--- AIM OF THE TASK ---
Output the listing word for word, minus pictures.
═════ GIVEN DATA ═════
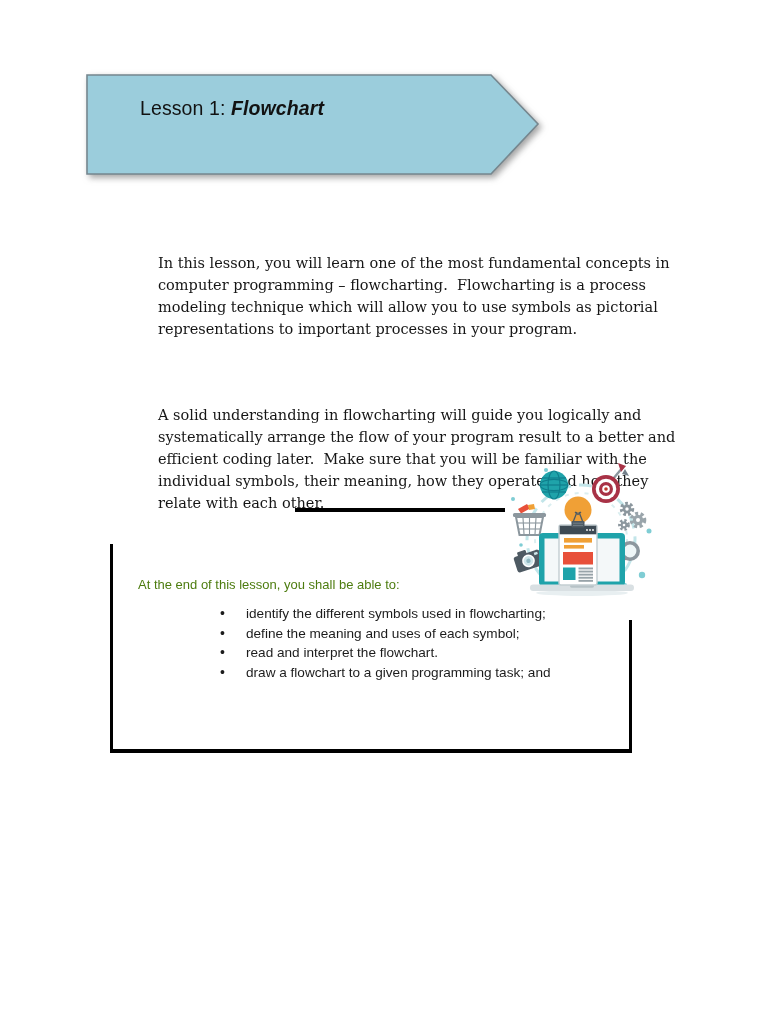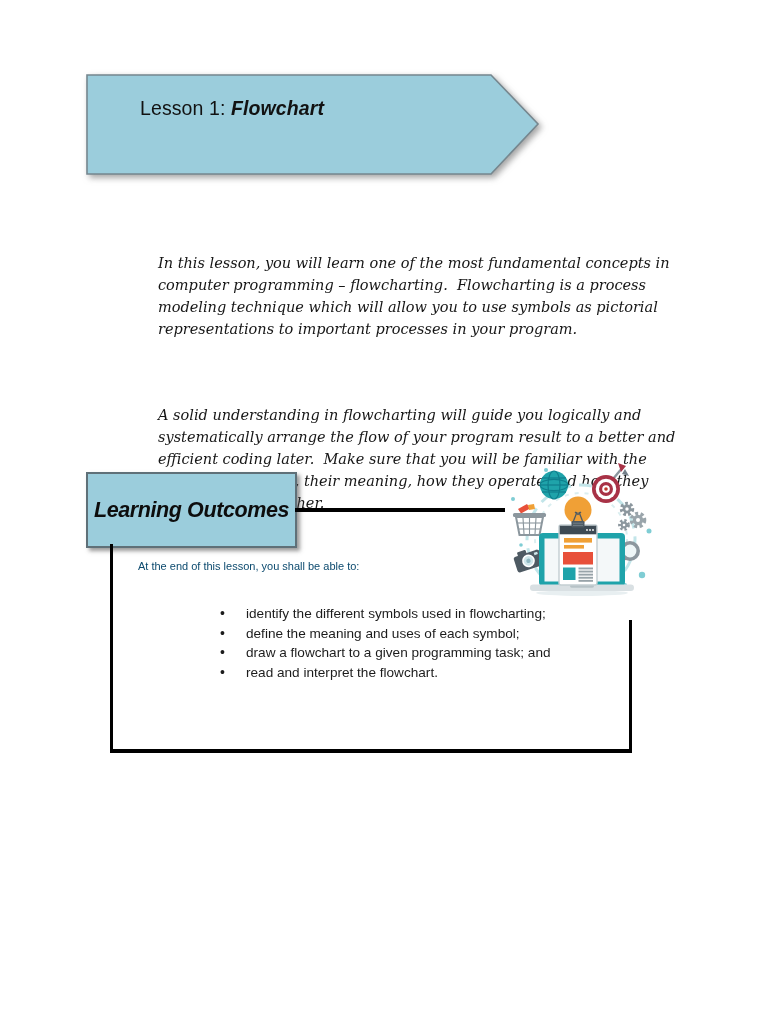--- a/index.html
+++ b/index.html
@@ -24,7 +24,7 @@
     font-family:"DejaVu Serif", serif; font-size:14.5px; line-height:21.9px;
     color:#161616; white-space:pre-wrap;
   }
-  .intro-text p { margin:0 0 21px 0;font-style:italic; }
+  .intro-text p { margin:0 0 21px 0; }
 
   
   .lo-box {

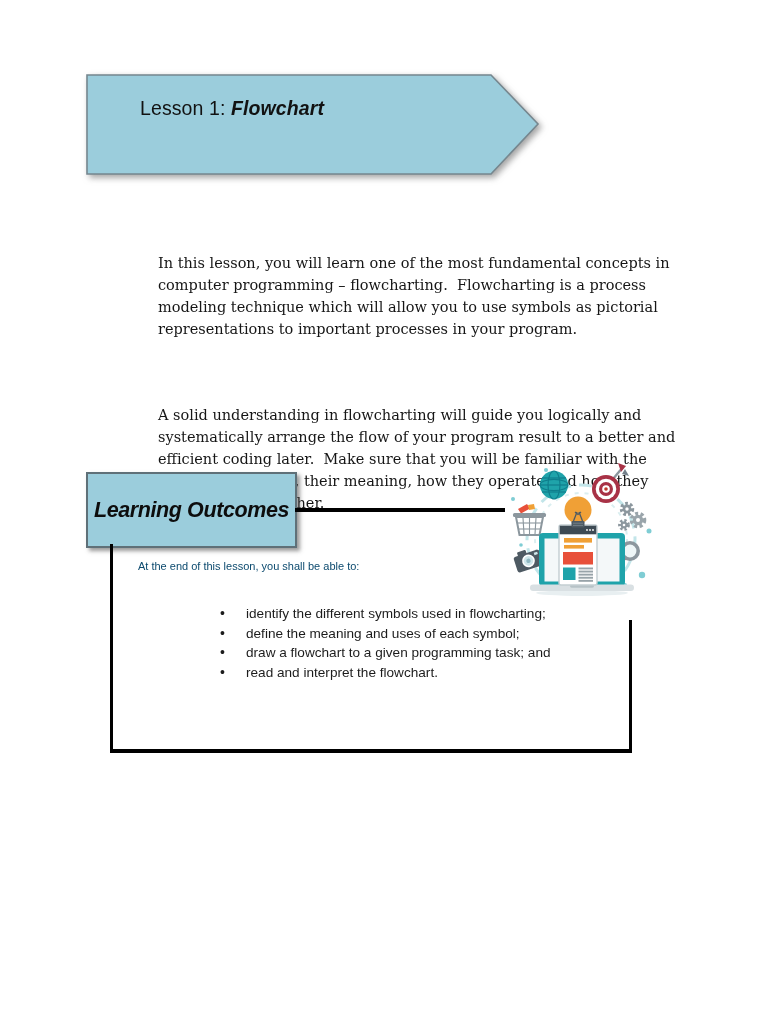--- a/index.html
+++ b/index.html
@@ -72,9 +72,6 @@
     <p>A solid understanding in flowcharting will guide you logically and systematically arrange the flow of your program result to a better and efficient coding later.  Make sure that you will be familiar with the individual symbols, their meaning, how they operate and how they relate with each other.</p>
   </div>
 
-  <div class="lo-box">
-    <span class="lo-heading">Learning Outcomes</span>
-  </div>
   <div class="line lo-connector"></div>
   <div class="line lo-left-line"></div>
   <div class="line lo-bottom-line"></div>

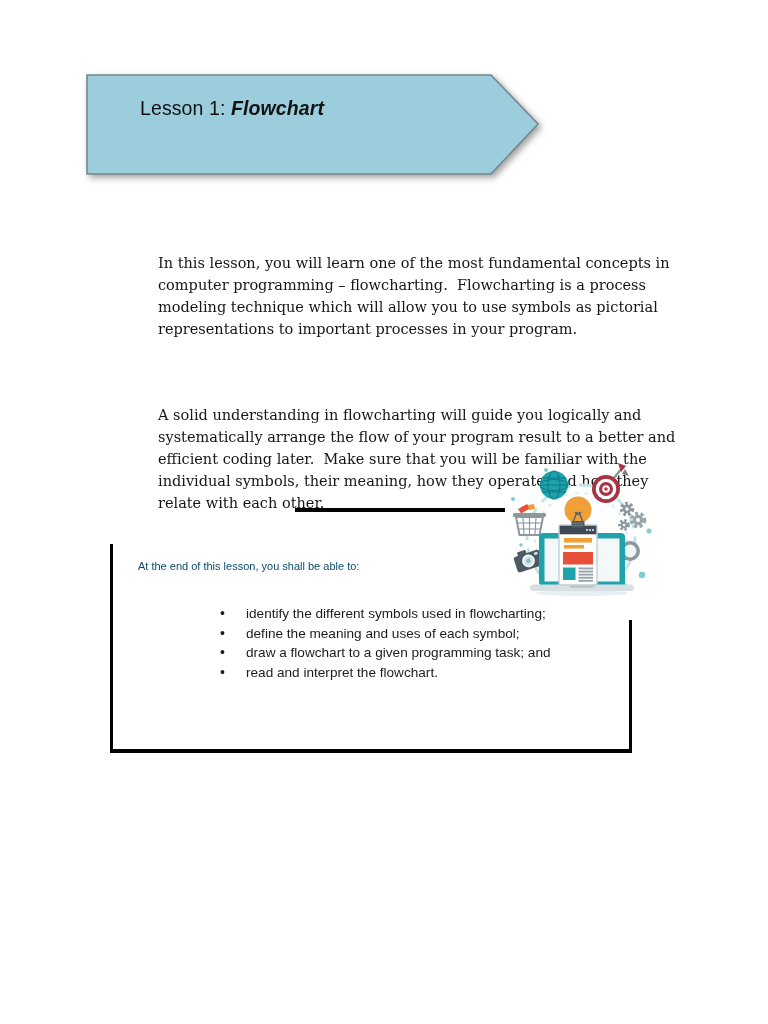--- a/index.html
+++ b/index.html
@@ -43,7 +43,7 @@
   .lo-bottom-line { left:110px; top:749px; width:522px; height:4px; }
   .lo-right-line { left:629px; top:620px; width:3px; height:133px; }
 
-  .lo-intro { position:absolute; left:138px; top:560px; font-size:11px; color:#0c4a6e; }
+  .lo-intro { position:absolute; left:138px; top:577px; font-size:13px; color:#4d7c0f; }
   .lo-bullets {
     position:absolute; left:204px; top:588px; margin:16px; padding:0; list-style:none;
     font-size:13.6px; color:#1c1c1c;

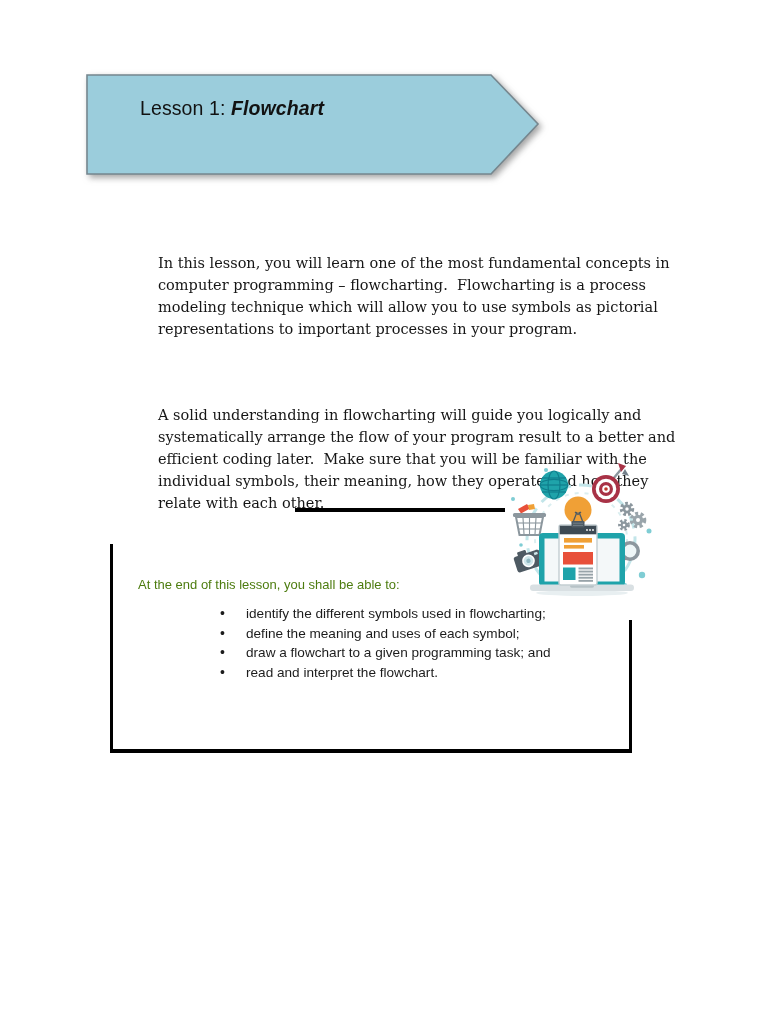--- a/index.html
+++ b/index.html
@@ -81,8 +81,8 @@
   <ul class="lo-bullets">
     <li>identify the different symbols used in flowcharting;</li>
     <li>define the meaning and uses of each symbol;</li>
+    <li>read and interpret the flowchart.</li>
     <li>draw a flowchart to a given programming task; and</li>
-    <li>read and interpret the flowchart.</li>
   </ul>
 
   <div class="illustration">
═════
--- TASK RESULT ---
--- a/index.html
+++ b/index.html
@@ -24,7 +24,7 @@
     font-family:"DejaVu Serif", serif; font-size:14.5px; line-height:21.9px;
     color:#161616; white-space:pre-wrap;
   }
-  .intro-text p { margin:0 0 21px 0;font-style:italic; }
+  .intro-text p { margin:0 0 21px 0; }
 
   
   .lo-box {

--- a/index.html
+++ b/index.html
@@ -72,9 +72,6 @@
     <p>A solid understanding in flowcharting will guide you logically and systematically arrange the flow of your program result to a better and efficient coding later.  Make sure that you will be familiar with the individual symbols, their meaning, how they operate and how they relate with each other.</p>
   </div>
 
-  <div class="lo-box">
-    <span class="lo-heading">Learning Outcomes</span>
-  </div>
   <div class="line lo-connector"></div>
   <div class="line lo-left-line"></div>
   <div class="line lo-bottom-line"></div>

--- a/index.html
+++ b/index.html
@@ -43,7 +43,7 @@
   .lo-bottom-line { left:110px; top:749px; width:522px; height:4px; }
   .lo-right-line { left:629px; top:620px; width:3px; height:133px; }
 
-  .lo-intro { position:absolute; left:138px; top:560px; font-size:11px; color:#0c4a6e; }
+  .lo-intro { position:absolute; left:138px; top:577px; font-size:13px; color:#4d7c0f; }
   .lo-bullets {
     position:absolute; left:204px; top:588px; margin:16px; padding:0; list-style:none;
     font-size:13.6px; color:#1c1c1c;

--- a/index.html
+++ b/index.html
@@ -81,8 +81,8 @@
   <ul class="lo-bullets">
     <li>identify the different symbols used in flowcharting;</li>
     <li>define the meaning and uses of each symbol;</li>
+    <li>read and interpret the flowchart.</li>
     <li>draw a flowchart to a given programming task; and</li>
-    <li>read and interpret the flowchart.</li>
   </ul>
 
   <div class="illustration">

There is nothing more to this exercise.